Top of ENTRIES SUPPLIED
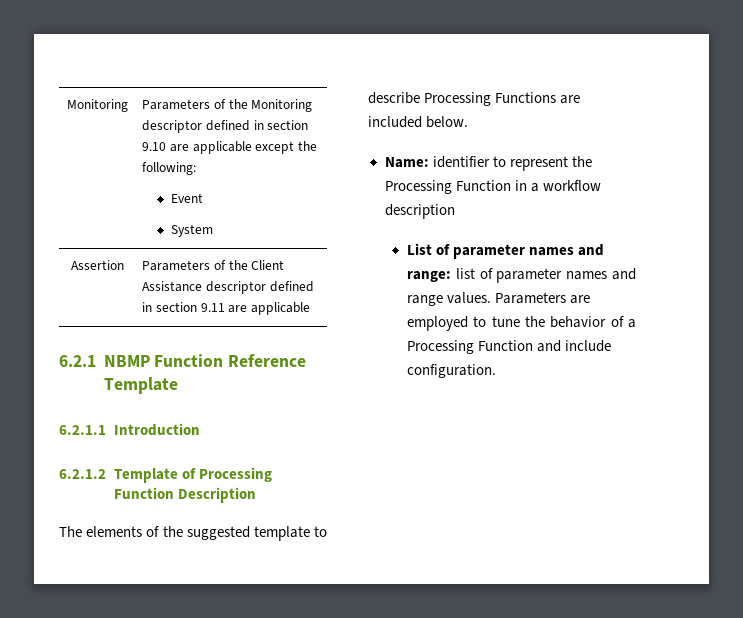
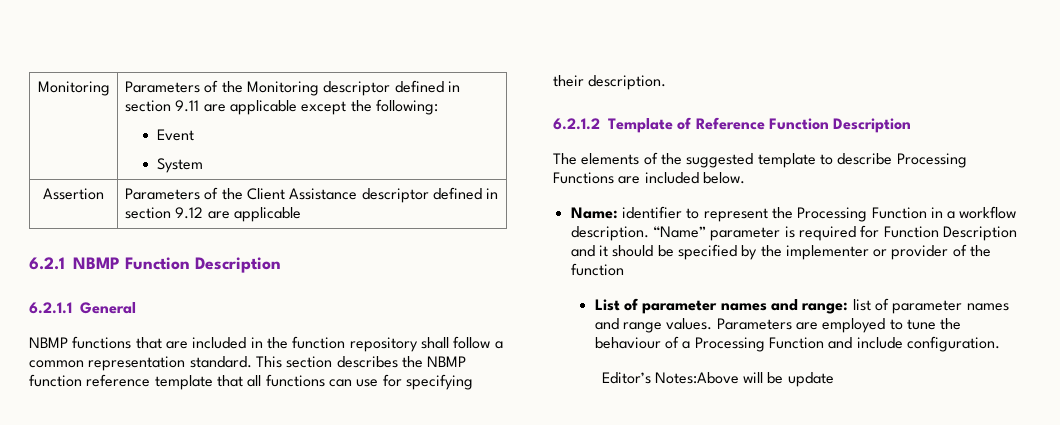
- Monitoring | Parameters of the Monitoring descriptor defined in section 9.10 are applicable except the following:
+ Monitoring | Parameters of the Monitoring descriptor defined in section 9.11 are applicable except the following:
- Assertion | Parameters of the Client Assistance descriptor defined in section 9.11 are applicable
+ Assertion | Parameters of the Client Assistance descriptor defined in section 9.12 are applicable
- 6.2.1 NBMP Function Reference Template
+ 6.2.1 NBMP Function Description
- 6.2.1.1 Introduction
+ 6.2.1.1 General
+ NBMP functions that are included in the function repository shall follow a common representation standard. This section describes the NBMP function reference template that all functions can use for specifying their description.
- 6.2.1.2 Template of Processing Function Description
+ 6.2.1.2 Template of Reference Function Description
- Name: identifier to represent the Processing Function in a workflow description
+ Name: identifier to represent the Processing Function in a workflow description. “Name” parameter is required for Function Description and it should be specified by the implementer or provider of the function
- Parameters are employed to tune the behavior of a Processing Function and include configuration.
+ Parameters are employed to tune the behaviour of a Processing Function and include configuration.
+ Editor’s Notes:Above will be update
Bottom of ENTRIES SUPPLIED
Apart from the pictures, all of the data must be duplicated exactly as shown above.

- Monitoring | Parameters of the Monitoring descriptor defined in section 9.10 are applicable except the following:
+ Monitoring | Parameters of the Monitoring descriptor defined in section 9.11 are applicable except the following:
- Assertion | Parameters of the Client Assistance descriptor defined in section 9.11 are applicable
+ Assertion | Parameters of the Client Assistance descriptor defined in section 9.12 are applicable
- 6.2.1 NBMP Function Reference Template
+ 6.2.1 NBMP Function Description
- 6.2.1.1 Introduction
+ 6.2.1.1 General
+ NBMP functions that are included in the function repository shall follow a common representation standard. This section describes the NBMP function reference template that all functions can use for specifying their description.
- 6.2.1.2 Template of Processing Function Description
+ 6.2.1.2 Template of Reference Function Description
- Name: identifier to represent the Processing Function in a workflow description
+ Name: identifier to represent the Processing Function in a workflow description. “Name” parameter is required for Function Description and it should be specified by the implementer or provider of the function
- Parameters are employed to tune the behavior of a Processing Function and include configuration.
+ Parameters are employed to tune the behaviour of a Processing Function and include configuration.
+ Editor’s Notes:Above will be update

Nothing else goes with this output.